Tras el primer medio año de vida, en los que existe básicamente a través de su madre, el niño va adquiriendo la noción de que es un ser autónomo e independiente de quien le ha dado la vida. Es ahí cuando se abre un poco más hacia el mundo exterior. Y comienza a aprender a vivir.

El segundo semestre constituye una época muy importante en la construcción de la personalidad del niño. Se trata del momento en que el bebé vive experiencias fundamentales, a pesar de que a veces resulten dolorosas. Hacia los 8 meses de edad, el niño se da cuenta de que su madre no es una más entre el resto de personas, que es única y que la prefiere a las demás. Este descubrimiento suscita una ansiedad real, puesto que esta madre insustituible no siempre está con él. Muchas veces, aproximadamente en esa misma época, se apega a un objeto de su elección, que se convierte en "objeto de seguridad". Al mismo tiempo, es capaz de constatar la desaparición de un objeto, así como su reaparición. Lo comprueba repetidamente, por ejemplo, lanzándolo y volviéndolo a coger muchas veces. Así pues, sus relaciones con los demás y con los objetos se modifican; aprende a ser más independiente, más autónomo. La evolución de sus reacciones delante de un espejo revela asimismo cómo poco a poco adquiere conciencia de su individualidad.

Ansiedad del 8º mes
A los 8 meses de edad, el niño vive una transformación afectiva importante. Hasta entonces, podía sonreír a cualquier desconocido que le mostrara interés, sin manifestar ninguna reacción negativa ante el "extraño". A partir de ahora, distingue de forma muy clara entre su madre y los demás. Cuando un desconocido intenta alzarlo en brazos, llora porque tiene miedo. Este miedo es el signo de que su madre se ha convertido en algo muy especial, al que destina todo su amor. Para el bebé, ella es única y la prefiere a cualquier otra persona. A partir de ese momento, asocia cualquier rostro desconocido a la ausencia temporal de su madre mientras que, por el contrario, los rostros conocidos de su padre y de sus hermanos le son todavía más queridos porque los relaciona directamente con la imagen materna.
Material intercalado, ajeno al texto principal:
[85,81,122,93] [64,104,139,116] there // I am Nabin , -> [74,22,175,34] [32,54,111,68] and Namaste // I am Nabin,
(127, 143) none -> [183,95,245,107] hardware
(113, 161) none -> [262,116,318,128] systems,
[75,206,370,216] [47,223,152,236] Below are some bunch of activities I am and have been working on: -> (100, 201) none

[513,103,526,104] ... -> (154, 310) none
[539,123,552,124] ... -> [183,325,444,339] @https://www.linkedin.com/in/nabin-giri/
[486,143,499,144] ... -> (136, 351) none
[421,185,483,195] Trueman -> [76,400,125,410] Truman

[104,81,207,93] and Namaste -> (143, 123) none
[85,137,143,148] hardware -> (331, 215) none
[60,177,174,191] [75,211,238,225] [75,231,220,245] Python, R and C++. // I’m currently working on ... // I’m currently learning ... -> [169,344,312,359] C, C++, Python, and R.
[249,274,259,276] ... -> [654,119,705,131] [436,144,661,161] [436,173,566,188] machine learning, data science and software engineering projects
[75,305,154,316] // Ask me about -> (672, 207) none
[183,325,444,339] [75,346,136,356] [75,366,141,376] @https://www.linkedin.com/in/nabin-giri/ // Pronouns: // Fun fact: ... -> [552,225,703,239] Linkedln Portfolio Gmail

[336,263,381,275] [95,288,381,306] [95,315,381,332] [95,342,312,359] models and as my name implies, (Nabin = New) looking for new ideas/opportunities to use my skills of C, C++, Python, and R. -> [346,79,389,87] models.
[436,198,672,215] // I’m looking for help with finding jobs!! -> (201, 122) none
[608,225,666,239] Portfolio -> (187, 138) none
Cuando deba dejar al bebé, por trabajo o la razón que sea, no dude en explicarle (aunque le parezca muy pequeño para entenderlo) que va a dejarlo con alguien que sabrá cuidar de él. Dígale que pronto va a estar de vuelta. El niño experimenta la ansiedad de la separación pero, cuando ve que su madre vuelve a buscarlo, va comprendiendo que ésta no desaparece y que puede contar con ella y con su amor. Si ya ha mostrado un cariño especial por un objeto, sea el que sea, es conveniente llevar este "objeto inseparable" al jardín de infantes o en su mochila: para el niño, eso significa llevar con él una parte de su hogar.

La figura materna se ha convertido en algo insustituible para el niño, pero no siempre está con él para responder a su llamada. Sus sentimientos hacia ella (también hacia su padre) se vuelven más ambivalentes: marcados a la vez por el amor y por cierta agresividad. Las transformaciones afectivas que vive el niño a lo largo de este período le ayudan a adquirir conciencia de su existencia, independiente de la de su madre, y son indispensables para la construcción de su personalidad. En esta época, el niño comprueba que un mismo objeto, como en este caso su madre, puede ser a la vez fuente de placer y de sufrimiento. Puesto que acaba entendiendo que su madre es distinta de él y que puede estar ausente, aprende poco a poco a consolarse solo y a crearse un universo personal. Es importante que conserve toda la confianza en su madre y que sepa que ésta le querrá siempre.

La madre debe estar disponible y atenta cuando se encuentre con el niño (consejo válido también para el padre). Poco a poco, el bebé se irá tranquilizando al ver que su madre siempre vuelve y que no lo abandona, de modo que aprenderá a soportar la ausencia, a jugar solo y a abrirse más al mundo que lo rodea. Podrá constatar esta evolución si se fija en la actitud del niño cuando lo tiene en brazos: antes tenía tendencia a acurrucarse contra la madre, a hundir la cara contra su pecho y a doblar los brazos contra su cuerpo; ahora, cada vez más, se va incorporando, vuelve la cara al exterior y tiende las manos hacia las cosas o las personas que lo rodean.